» **YOUR GOAL**
Considering every line below, count those with the word "general" and give only the result.

___ STUDY MATERIAL ___

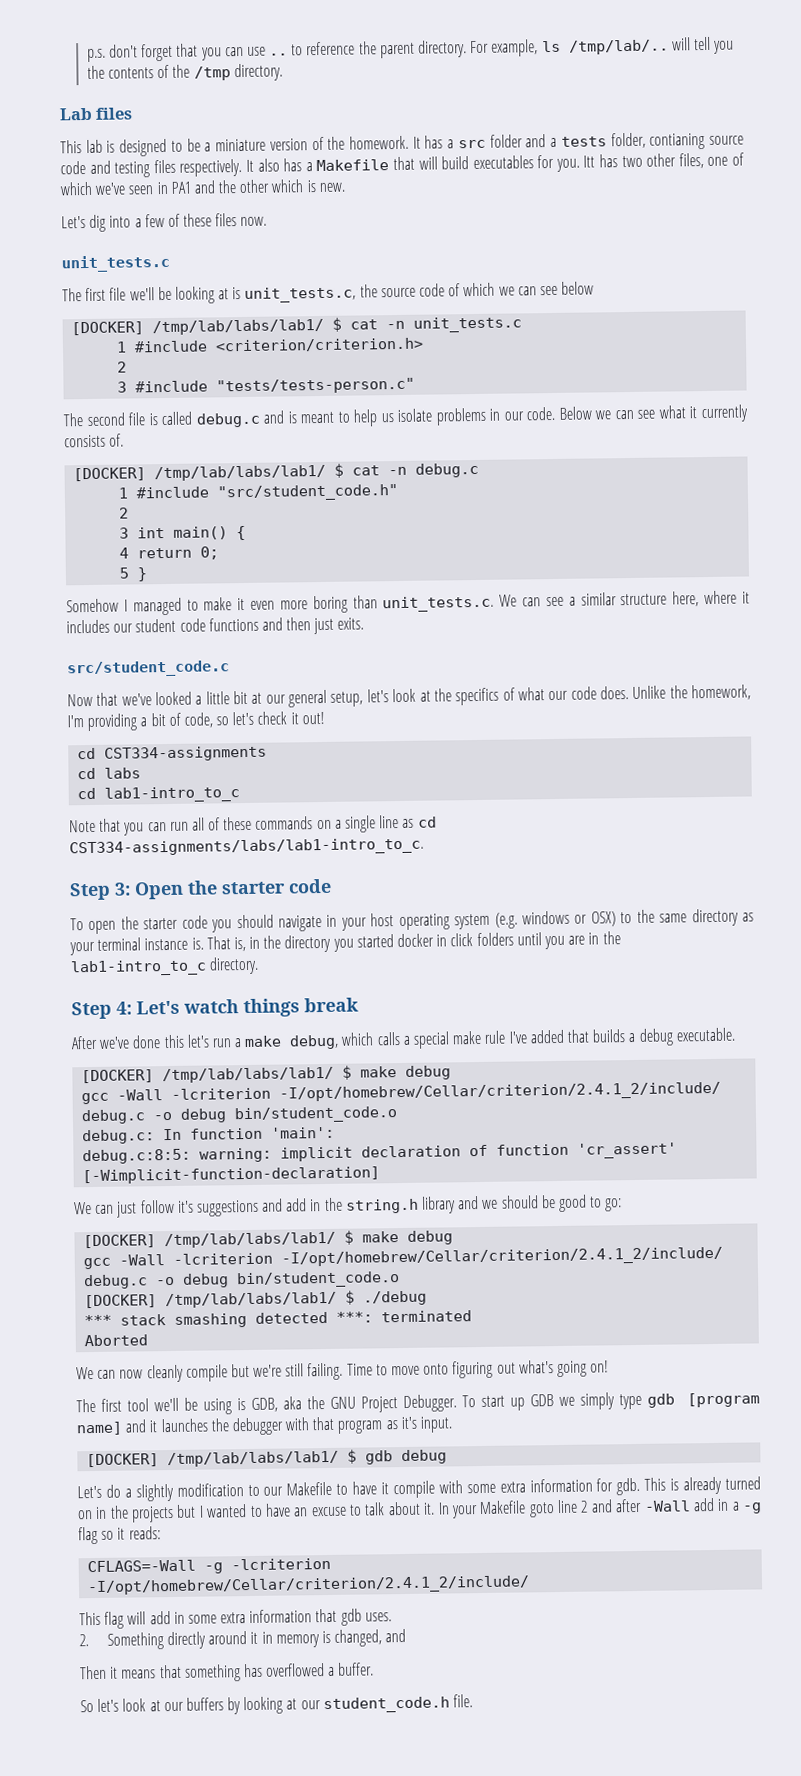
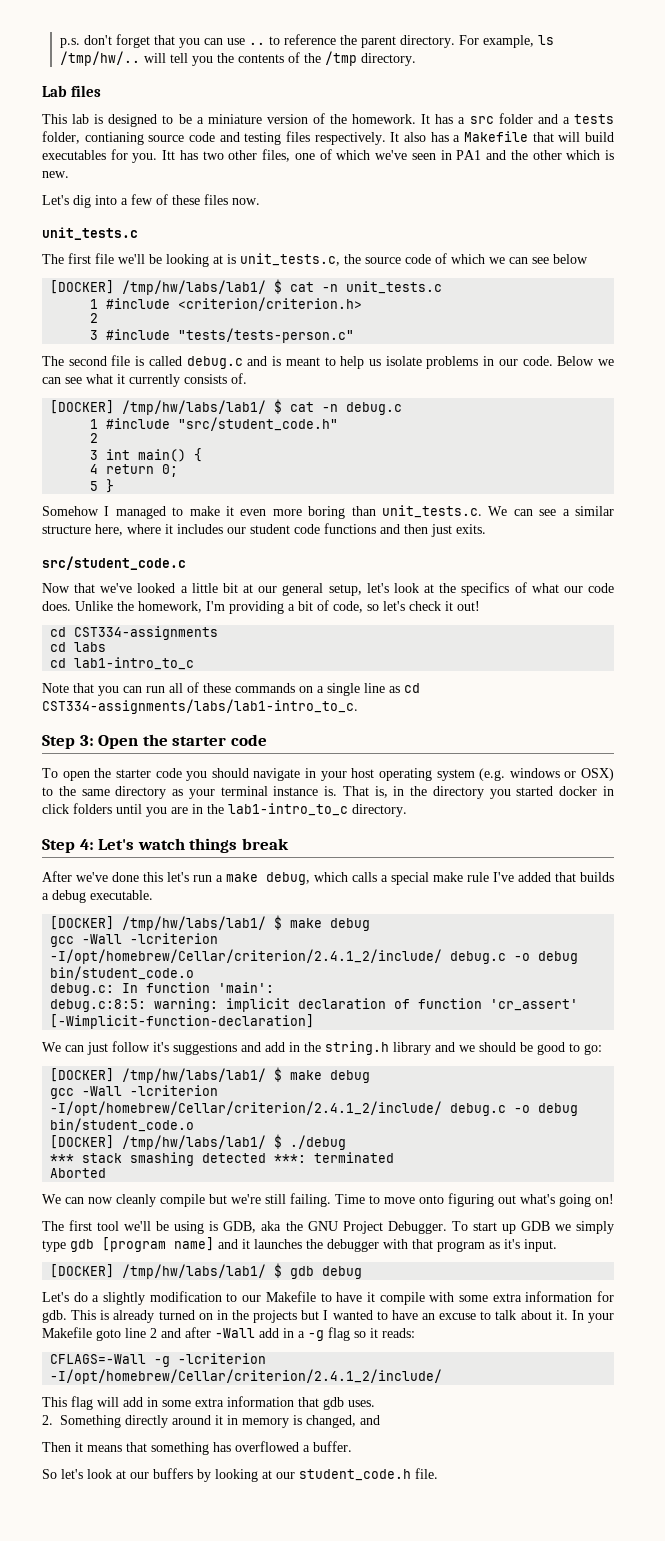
- For example, ls /tmp/lab/.. will tell you the contents of the /tmp directory.
+ For example, ls /tmp/hw/.. will tell you the contents of the /tmp directory.
- [DOCKER] /tmp/lab/labs/lab1/ $ cat -n unit_tests.c
+ [DOCKER] /tmp/hw/labs/lab1/ $ cat -n unit_tests.c
- [DOCKER] /tmp/lab/labs/lab1/ $ cat -n debug.c
+ [DOCKER] /tmp/hw/labs/lab1/ $ cat -n debug.c
  After we've done this let's run a make debug, which calls a special make rule I've added that builds a debug executable.
- [DOCKER] /tmp/lab/labs/lab1/ $ make debug
+ [DOCKER] /tmp/hw/labs/lab1/ $ make debug
  We can just follow it's suggestions and add in the string.h library and we should be good to go:
- [DOCKER] /tmp/lab/labs/lab1/ $ make debug
+ [DOCKER] /tmp/hw/labs/lab1/ $ make debug
- [DOCKER] /tmp/lab/labs/lab1/ $ ./debug
+ [DOCKER] /tmp/hw/labs/lab1/ $ ./debug
- [DOCKER] /tmp/lab/labs/lab1/ $ gdb debug
+ [DOCKER] /tmp/hw/labs/lab1/ $ gdb debug

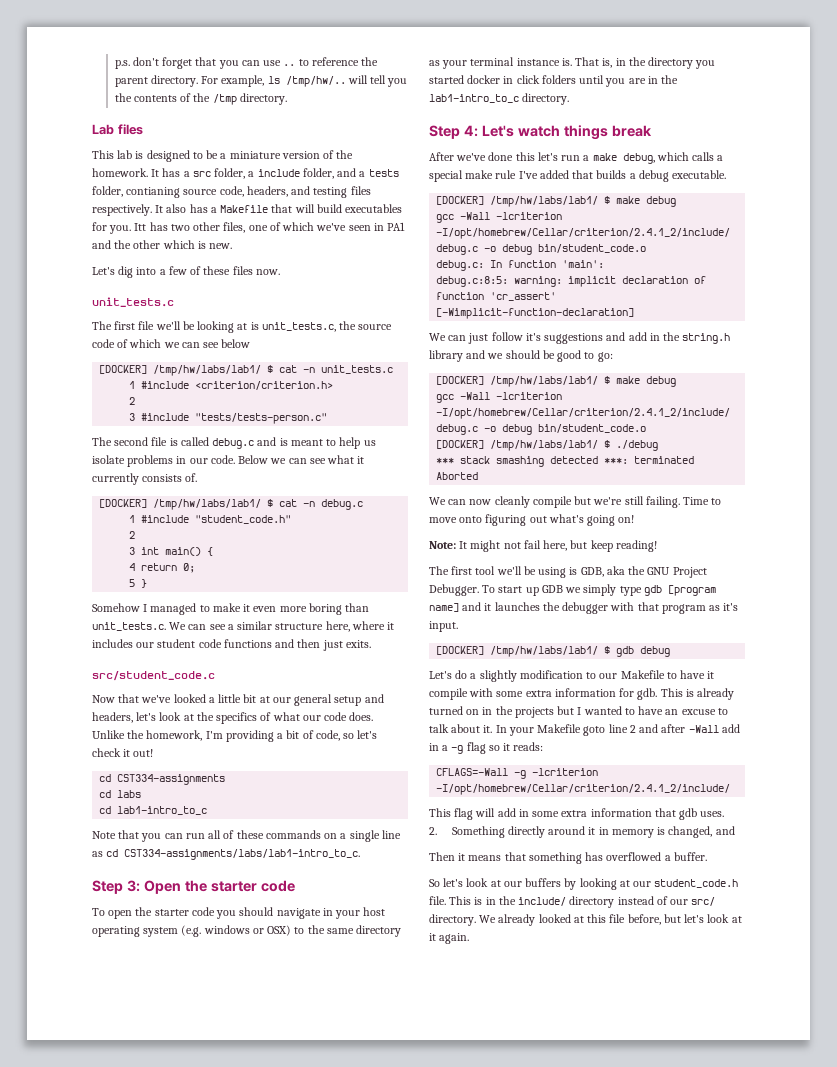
- It has a src folder and a tests folder, contianing source code and testing files respectively.
+ It has a src folder, a include folder, and a tests folder, contianing source code, headers, and testing files respectively.
- 1 #include "src/student_code.h"
+ 1 #include "student_code.h"
- Now that we've looked a little bit at our general setup, let's look at the specifics of what our code does.
+ Now that we've looked a little bit at our general setup and headers, let's look at the specifics of what our code does.
+ Note: It might not fail here, but keep reading!
+ This is in the include/ directory instead of our src/ directory. We already looked at this file before, but let's look at it again.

___

» **ANSWER TO THIS EXERCISE**
2